The white-spotted pufferfish (Torquigener albomaculosus) is known for its unique and complex courtship display which involves creating large, geometric circles in the sand. These circles are constructed in an effort to attract females for copulation. Males must maintain their circles in order to attract a mate. A female will evaluate the structure and choose to mate with the males after evaluation and completion of other mating behaviors.

The geometric circles had first been noticed by divers in 1995, but it was not discovered that they were created by white-spotted pufferfish until 2013 when the species was discovered in the Ryukyu Islands. It is thought that white-spotted pufferfish are the only species of their kind to engage in this type of mating ritual.

Discovery 
The white-spotted pufferfish is a relatively small (10 cm) fish that was named in 2014 by a research group for the National Museum of Nature and Science. The fish has a brownish-yellow body with white spots and the ventral part of the body is translucent. The study specimens were collected off the south coast of Amami Ōshima in the Ryukyu Islands. Naming this species took the genus Torquigener to a total of 20 species.

The species was first discovered to be the manufacturers of highly ordered, large, circular sand structures on the sea floor in 2013. These structures have been observed by local scuba divers since 1995, although it was not yet known how they were formed. In 2012 an underwater photographer observed a pufferfish forming this structure. Torquigener albomaculosus is thought to be the only species of pufferfish to engage in this behaviour.

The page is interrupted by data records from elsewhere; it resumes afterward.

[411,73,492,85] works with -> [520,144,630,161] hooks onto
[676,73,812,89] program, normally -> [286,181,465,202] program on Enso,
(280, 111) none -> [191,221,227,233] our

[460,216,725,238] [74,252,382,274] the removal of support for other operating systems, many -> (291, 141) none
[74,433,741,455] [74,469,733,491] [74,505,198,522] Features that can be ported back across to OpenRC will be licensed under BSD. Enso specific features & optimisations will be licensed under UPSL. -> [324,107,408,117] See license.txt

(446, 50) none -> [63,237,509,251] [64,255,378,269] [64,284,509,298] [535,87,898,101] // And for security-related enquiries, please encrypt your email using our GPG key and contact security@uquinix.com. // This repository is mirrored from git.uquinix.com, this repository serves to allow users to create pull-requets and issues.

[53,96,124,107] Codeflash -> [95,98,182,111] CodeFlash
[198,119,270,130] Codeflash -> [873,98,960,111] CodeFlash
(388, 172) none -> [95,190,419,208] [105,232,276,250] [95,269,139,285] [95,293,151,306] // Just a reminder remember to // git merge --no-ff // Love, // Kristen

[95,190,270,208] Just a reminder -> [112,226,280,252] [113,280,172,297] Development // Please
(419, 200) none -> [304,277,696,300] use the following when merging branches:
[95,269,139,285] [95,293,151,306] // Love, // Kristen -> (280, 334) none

Similar sand structures were found off the coast of Western Australia beyond 100 m water depth and believed to be pufferfish nests.

Description 
These structures are found at depths of 10–30 m on the seabed off the south coast of the Amami Ōshima Island. These circular structures are geometrically ordered with a diameter of 2 meters and are formed in 7–9 days. The outer ring of the nest consists of a series of mountains and groves and the center is an irregular maze like pattern. The center is formed with very fine sand particles with respect to the outer portion. It is now thought that they are the most ordered structures created by any fish. 

The fish begins making the structure by forming a simple circle shape in the sand using its belly. Once this is complete the fish makes the valleys and peaks by waving its fins while swimming in a straight line from the outside to the inside of the nest. The center is formed by either inside to the outside or outside to inside movements, while waving its anal fin to form the irregular pattern. Through these movements very fine sand particles are moved to the center. Once the structure is completed, it is maintained until spawning by continuing the same inward-outward movements. After spawning the structure gradually deteriorates since maintenance behavior is halted.

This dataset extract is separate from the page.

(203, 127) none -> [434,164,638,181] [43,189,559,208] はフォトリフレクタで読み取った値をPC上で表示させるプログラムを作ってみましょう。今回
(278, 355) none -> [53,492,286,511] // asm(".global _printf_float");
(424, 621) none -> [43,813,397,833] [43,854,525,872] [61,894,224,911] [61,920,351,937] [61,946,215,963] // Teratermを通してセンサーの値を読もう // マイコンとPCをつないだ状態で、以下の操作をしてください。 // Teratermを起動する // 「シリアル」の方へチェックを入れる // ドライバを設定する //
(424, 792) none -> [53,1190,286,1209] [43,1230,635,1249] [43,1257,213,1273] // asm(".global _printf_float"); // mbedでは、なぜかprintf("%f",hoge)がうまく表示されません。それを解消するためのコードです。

Purpose of the "mystery circles"

Female choice 
This behavior is an example of a mating ritual, because it is used to attract mates and raise their young. It is assumed that the nest is important in female choice, however, there are no definitive factors known to influence the females’ choice. There are a number of possible factors to consider, such as size and number of peaks/valleys, size of circle, sand composition and color. This is also believed to be the most geometrically ordered structure created by any fish. There is evidence that females may be able to predict male body size and thus health of the fish from the structure formed. Larger males were shown to push sand further than smaller males, thus making larger spaces between peaks of the outer ring structure than those of a smaller male’s nest. Females may be able to recognize these differences and assess whom she wants to mate with.

In addition to this, two more courtship behaviors are carried out by the males before spawning. When females approached the nest, the males would stir up the sand in the nest, and then performed a rush and retreat behavior to the females. It is hypothesized that the stirring of the sand is to show females the quality and quantity of the sand in the structure. For the rush and repeat behavior, the males would move to the outer portion of the nest then rush towards the females, then retreat back to the outer ring. After these courtship behaviors, the female will decide whether or not to spawn.

Mating 
Spawning occurs from spring to summer. If a female decides to mate after the male performs the courtship behaviors, she will descend to the floor of the nest and the male will approach her. Mating occurs in pairs and they will press their bodies together and vibrate until the female releases her gametes in the nest. Males may mate with multiple females in one day.

Parental care 
After mating, the females leave the nest and the males stay. The males will no longer perform maintenance on the nest once the eggs are deposited. Males will care for the eggs and protect them until they hatch. They will chase off predators or other rival males that come to the nest. Eggs hatch around five days after mating, and the nest slowly deteriorates over this time. After hatching, males leave and will not use the same nest again.